The US researchers have developed a vaccine for chikungunya fever made from an insect-specific virus which does not have any bad effect on people. The vaccine would be safe and effective.
The study showed that the vaccine quickly produces a strong immune defence and protects mice and nonhuman primates from disease.
The study was published in the journal of Nature Medicine.
Senior author Scott Weaver from the University of Texas Medical Branch at Galveston said, “This vaccine offers efficient, safe and affordable protection against chikungunya and builds the foundation for using viruses that only infect insects to develop vaccines against other insect-borne diseases.”

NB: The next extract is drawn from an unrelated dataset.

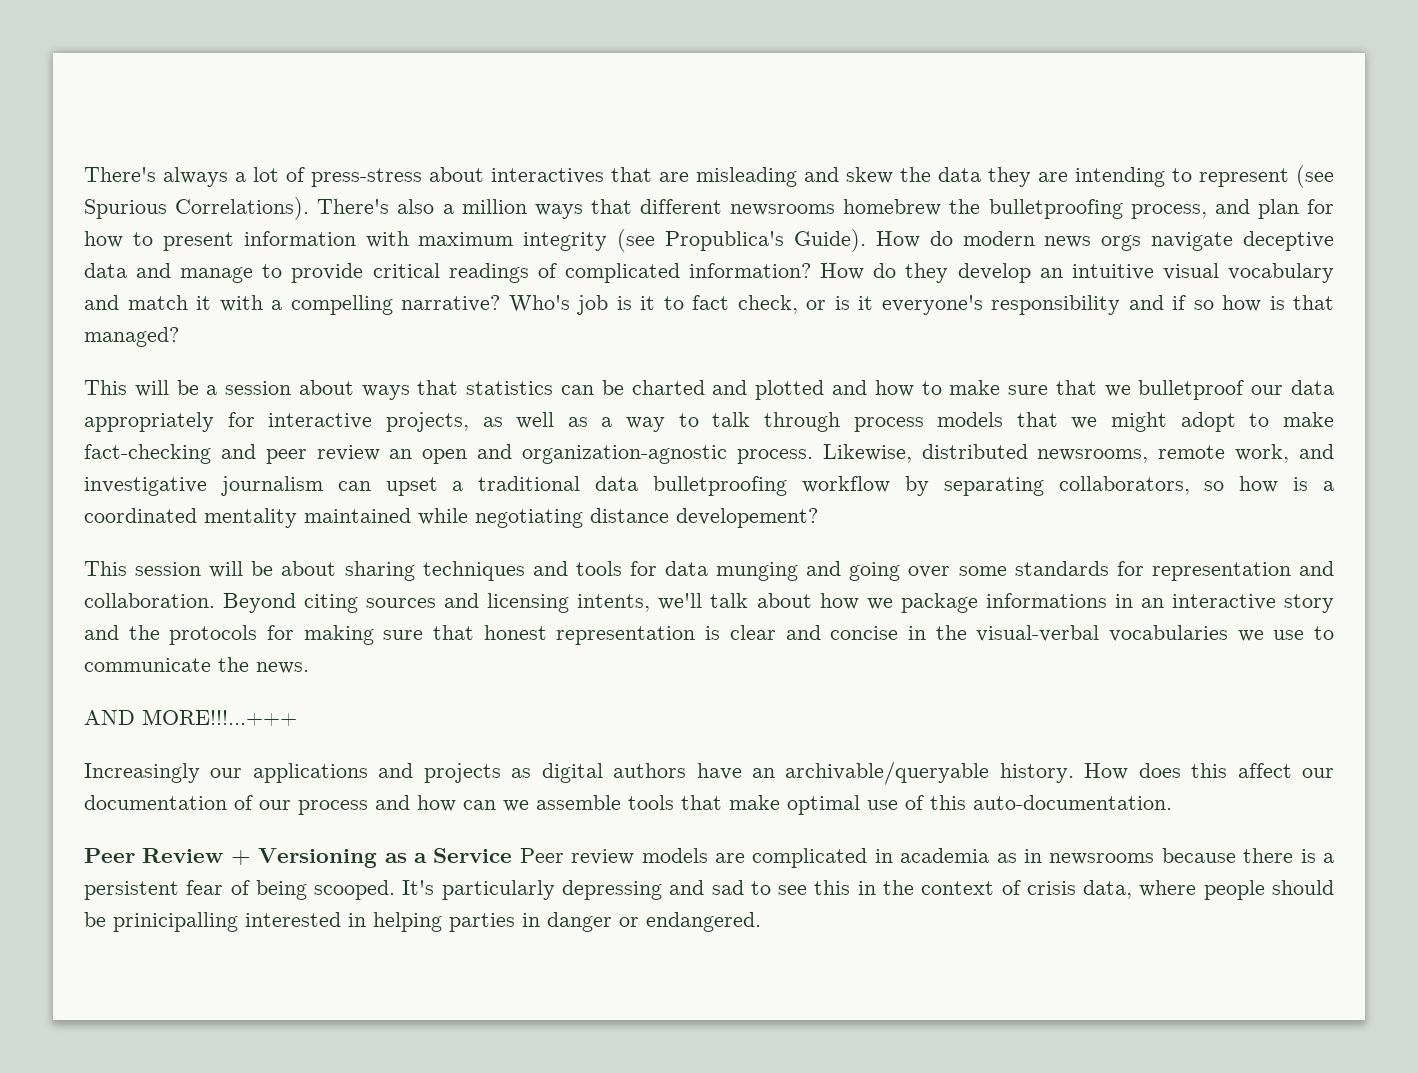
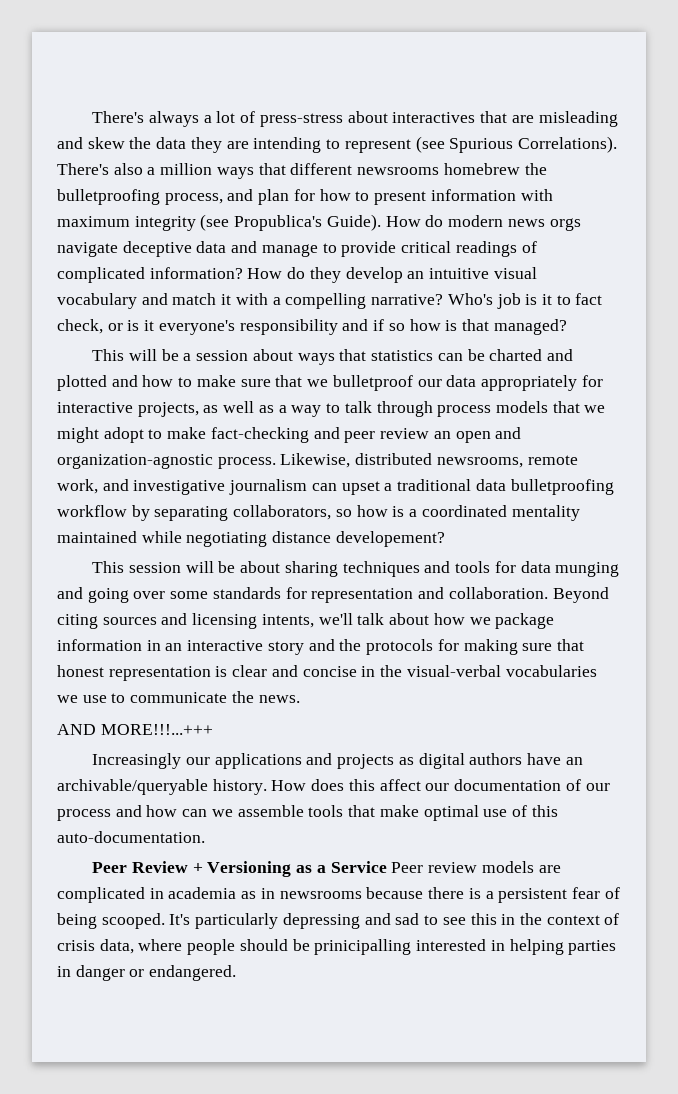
- Beyond citing sources and licensing intents, we'll talk about how we package informations in an interactive story and the protocols for making sure that honest representation is clear and concise in the visual-verbal vocabularies we use to communicate the news.
+ Beyond citing sources and licensing intents, we'll talk about how we package information in an interactive story and the protocols for making sure that honest representation is clear and concise in the visual-verbal vocabularies we use to communicate the news.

Chikungunya is a mosquito-borne virus. The fever caused by this virus has some characteristics including severe joint pains, often in hands and feet, muscle pain, headache, rash or joint swelling.
Researchers said in this fever, death is rare but can occur sometimes.
Generally, the vaccine development involves trade-offs between how quickly the vaccine works and its safety.
The UTMB researchers used an Eilat virus clone to design a hybrid virus-based vaccine containing chikungunya structural proteins.
The Eilat or Chikungunya vaccine is identical to the natural chikungunya virus. The difference is the hybrid virus replicates very well in mosquito cells but it cannot replicate in mammals.
The research shows within four days of a single dose the Eilat/Chikungunya candidate vaccine induced neutralising antibiotics which lasted for more than 290 days.
The vaccine worked in two different mouse models and provided complete protection.
In nonhuman primates, Eilat/Chikungunya elicited rapid and robust immunity — there was neither evidence of the virus in the blood nor signs of illness such as fever after chikungunya virus infection.